Diva: As histórias que consumimos são parte importante de quem somos e do nosso porvir. Vivemos um momento de grande desequilíbrio narrativo. O que tem causado enormes déficits de empatia. Nos falta repertório para compreendermos e acolhermos a diferença. Como você enxerga esse problema do consumo narrativo, suas relações com o mercado editorial, com a literatura em si, com o ambiente digital?

André Timm: O desequilíbrio narrativo é consequência dos diversos tipos de desigualdades a que as pessoas estão sujeitas. No mercado editorial, por muito tempo, prevaleceram as vozes dominantes da sociedade e isso se reflete no mosaico de personagens e realidades que compõem a literatura brasileira. De bem pouco tempo pra cá, temos presenciado uma ascensão de importantes vozes de populações minorizadas. Ainda é pouco, ainda está muito distante de representar qualquer coisa que lembre igualdade, mas é o começo de um processo que precisamos lutar para que não pare. Algo nada fácil diante de governo e um presidente que, ainda em campanha, afirmava que as minorias deveriam se curvar diante das maiorias, pra citar apenas uma de suas falas.

Diva: Um recado para quem está prestes a ler seu livro e outro pra quem pensa em se tornar escritor hoje.

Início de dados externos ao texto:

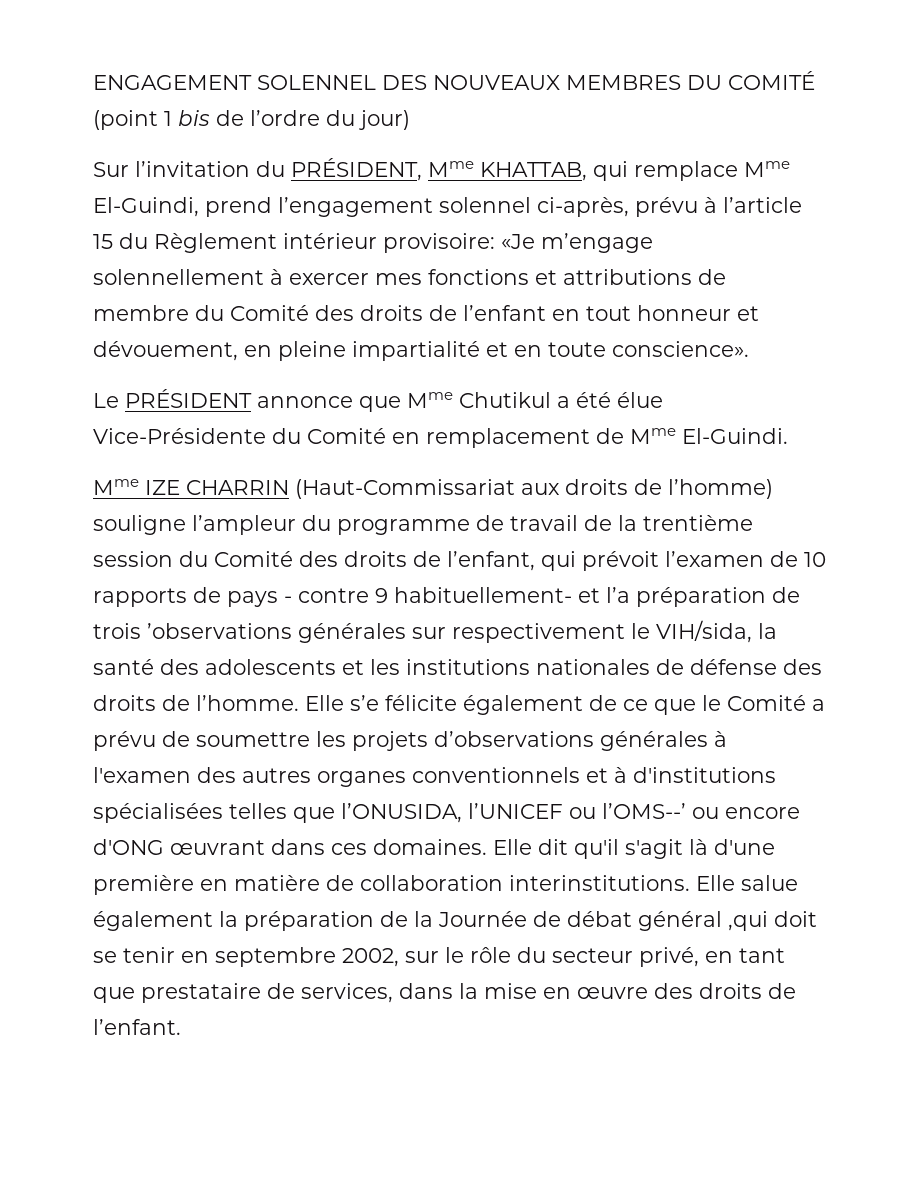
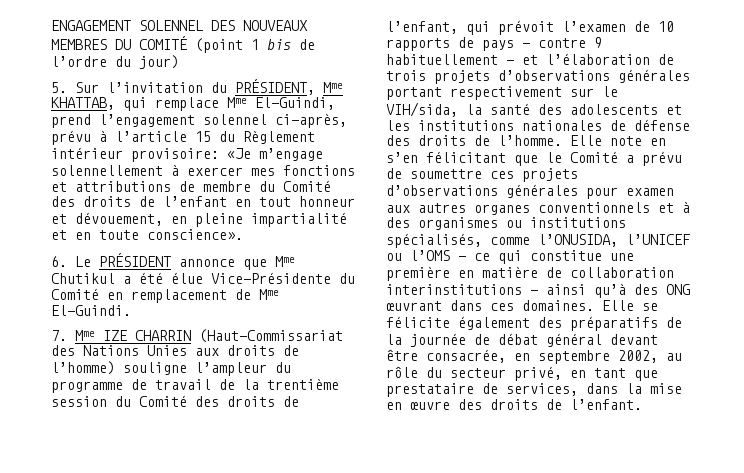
- Sur l’invitation du PRÉSIDENT, Mme KHATTAB, qui remplace Mme El-Guindi, prend l’engagement solennel ci-après, prévu à l’article 15 du Règlement intérieur provisoire: «Je m’engage solennellement à exercer mes fonctions et attributions de membre du Comité des droits de l’enfant en tout honneur et dévouement, en pleine impartialité et en toute conscience».
+ 5. Sur l’invitation du PRÉSIDENT, Mme KHATTAB, qui remplace Mme El-Guindi, prend l’engagement solennel ci-après, prévu à l’article 15 du Règlement intérieur provisoire: «Je m’engage solennellement à exercer mes fonctions et attributions de membre du Comité des droits de l’enfant en tout honneur et dévouement, en pleine impartialité et en toute conscience».
- Le PRÉSIDENT annonce que Mme Chutikul a été élue Vice-Présidente du Comité en remplacement de Mme El-Guindi.
+ 6. Le PRÉSIDENT annonce que Mme Chutikul a été élue Vice-Présidente du Comité en remplacement de Mme El-Guindi.
- Mme IZE CHARRIN (Haut-Commissariat aux droits de l’homme) souligne l’ampleur du programme de travail de la trentième session du Comité des droits de l’enfant, qui prévoit l’examen de 10 rapports de pays - contre 9 habituellement- et l’a préparation de trois ’observations générales sur respectivement le VIH/sida, la santé des adolescents et les institutions nationales de défense des droits de l’homme.
+ 7. Mme IZE CHARRIN (Haut-Commissariat des Nations Unies aux droits de l’homme) souligne l’ampleur du programme de travail de la trentième session du Comité des droits de l’enfant, qui prévoit l’examen de 10 rapports de pays - contre 9 habituellement - et l’élaboration de trois projets d’observations générales portant respectivement sur le VIH/sida, la santé des adolescents et les institutions nationales de défense des droits de l’homme.
- Elle s’e félicite également de ce que le Comité a prévu de soumettre les projets d’observations générales à l'examen des autres organes conventionnels et à d'institutions spécialisées telles que l’ONUSIDA, l’UNICEF ou l’OMS--’ ou encore d'ONG œuvrant dans ces domaines.
+ Elle note en s’en félicitant que le Comité a prévu de soumettre ces projets d’observations générales pour examen aux autres organes conventionnels et à des organismes ou institutions spécialisés, comme l’ONUSIDA, l’UNICEF ou l’OMS - ce qui constitue une première en matière de collaboration interinstitutions - ainsi qu’à des ONG œuvrant dans ces domaines.
- Elle dit qu'il s'agit là d'une première en matière de collaboration interinstitutions. Elle salue également la préparation de la Journée de débat général ,qui doit se tenir en septembre 2002, sur le rôle du secteur privé, en tant que prestataire de services, dans la mise en œuvre des droits de l’enfant.
+ Elle se félicite également des préparatifs de la journée de débat général devant être consacrée, en septembre 2002, au rôle du secteur privé, en tant que prestataire de services, dans la mise en œuvre des droits de l’enfant.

André Timm: Espero que Morte Sul Peste Oeste corte fundo para revelar o que há debaixo da pele. Para quem deseja escrever livros, aconselho que não seja muito duro consigo mesmo no princípio. Escrever não é fácil e demanda equilibrar sensibilidade, perseverança, disciplina, técnica. Só não desanime. Há originais demais nas gavetas por aí. Eles são mais úteis publicados.

André Timm segura dois de seus livros: Modos inacabados de morrer e Morte sul peste oeste. Ele veste máscara e camiseta ambas pretas. No fundo, prateleiras cheias de livros.

André Timm é natural de Porto Alegre e radicado em Chapecó (SC), desde 2004. É autor de Insônia (2011); Modos Inacabados de Morrer (2017), romance finalista do Prêmio São Paulo de Literatura e também publicado na Itália; E Morte Sul Peste Oeste (2020). Em 2018, venceu o Prêmio Off Flip, da Festa Literária Internacional de Paraty.

Marcelo Téo é co-fundador da Diva Inclusive Solutions, pesquisador, educador, produtor de conteúdo, músico e pai. Suas pesquisas dentro e fora do âmbito acadêmico estão voltadas para o consumo narrativo e o papel da diversidade de histórias no desenvolvimento da empatia.